La Hannah de Dos chicas de hoy —que no se cree “lo suficientemente fuerte como para ser vulnerable”— es la actriz Katrin Cartlidge, la flaca de Rompiendo las olas (de Lars von Trier), Antes de la lluvia (de Milcho Manchevski) o Indefenso (del propio Leigh). Cartlidge murió en 2002 por una septicemia, a la misma edad que Bargate: 41. También existe un premio con su nombre. Lo concede la fundación impulsada por varios de los directores con los que trabajó. A su personaje en Dos chicas de hoy le habría hecho gracia saber que, al poco de morir, el ríspido Morrisey le dedicó en el Albert Hall la triste entre las tristes Late Night, Maudlin Street, una canción para archivar bajo las etiquetas “abandono” y “mudanzas”.

 

De la muerte de los artistas lo normal es enterarse por la prensa, pero de esta yo me enteré por un libro. Así de absurdo. Uno se entera por un libro de la muerte de Felipe II, pero no de la de una actriz famosa.

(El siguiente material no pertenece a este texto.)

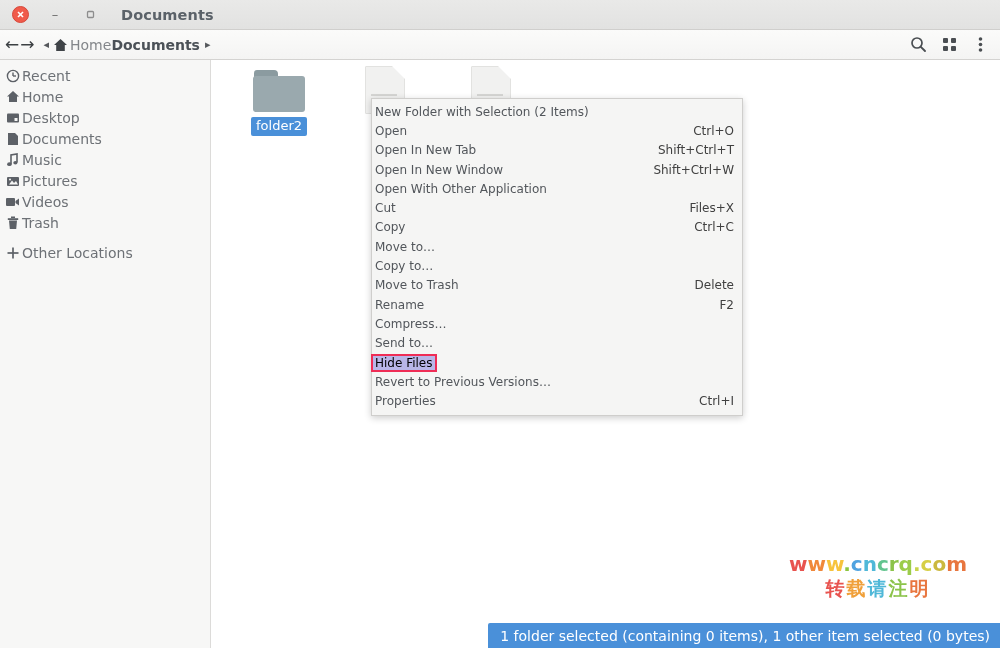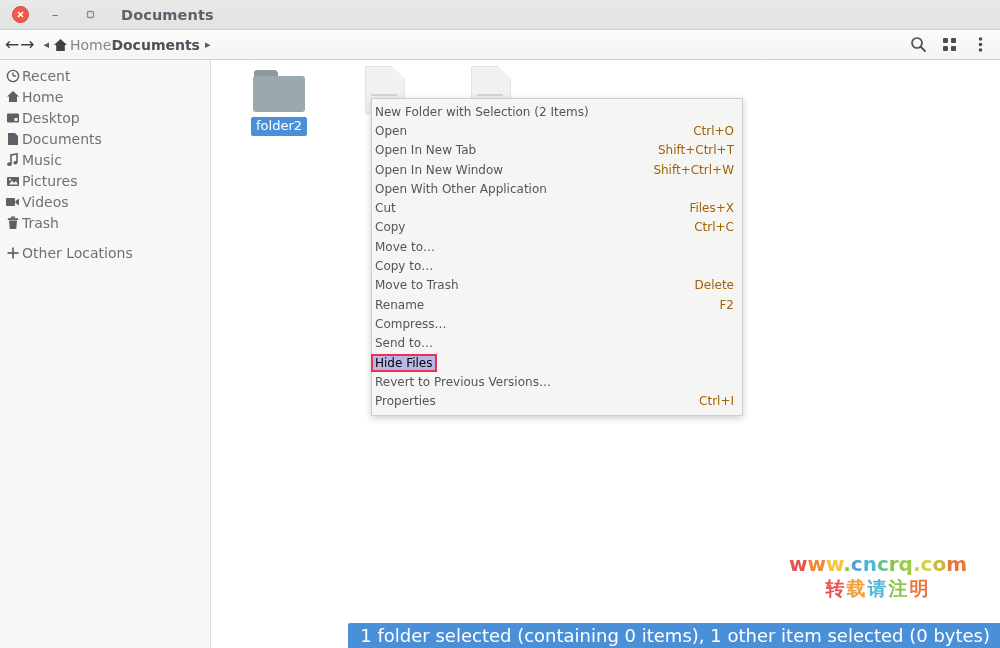--- a/index.html
+++ b/index.html
@@ -178,7 +178,7 @@
     white-space: nowrap;
   }
   .mi .lbl { flex: 0 0 auto; }
-  .mi .accel { margin-left: auto; color: #a16207; }
+  .mi .accel { margin-left: auto; color: #404040; }
   .mi.highlight .lbl {
     background: #b9b6e8;
     color: #000000;

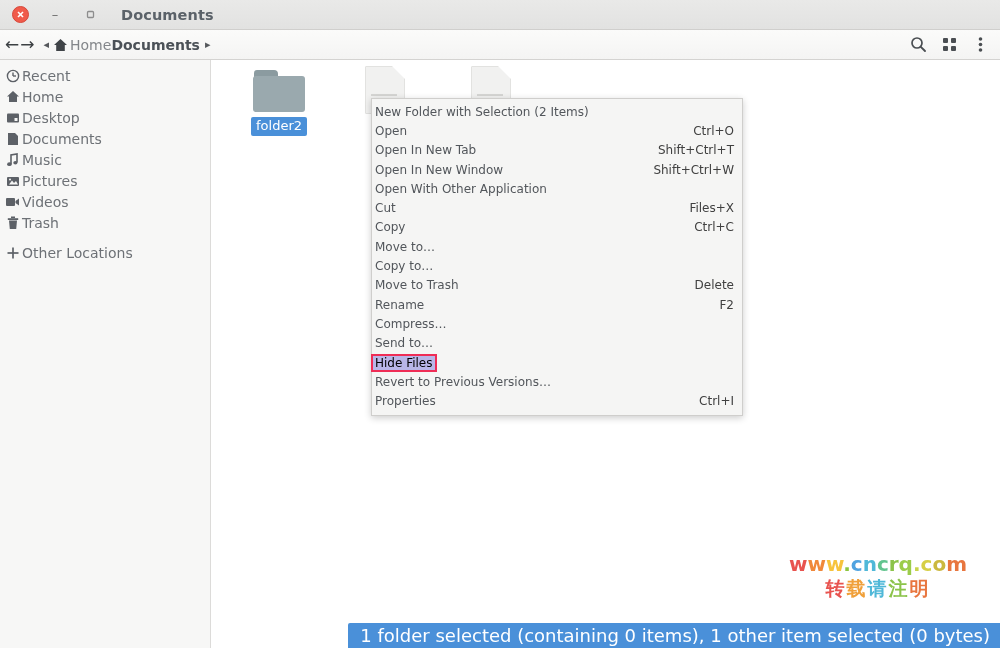--- a/index.html
+++ b/index.html
@@ -206,7 +206,7 @@
     height: 25px;
     background: #4a90d9;
     color: #ffffff;
-    font-size: 18px;
+    font-size: 14px;
     display: flex; align-items: center;
     padding: 0 10px 0 12px;
     border-top-left-radius: 2px;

Todavía recuerdo la impresión de leerlo en Esa belleza, de John Berger. Allí, en ese ensayo de 2004, está la foto: Cartlidge escuálida como un giacometti (el tema del ensayo, traducido en España por el poeta Jaime Priede para Bartleby). Fue ver su cara y sentirme como un hipocondriaco-con-motivos al que le ocultan que algo le pasa a su prima favorita. Berger murió en enero pasado —tal vez sean demasiados muertos para un artículo de verano—, meses después de estrenarse el documental sobre su vida en un pueblo francés: Las estaciones en Quincy. Lo produjo y codirigió la transparente Tilda Swinton, protagonista a su vez de la versión en cine del Orlando de Virginia Woolf. No sigo, que el algoritmo tiene razones que la razón no entiende.

 

‘No, mamá, no’. Verity Bargate Traducción de Mireia Bofill. Alba, 2017 174 páginas.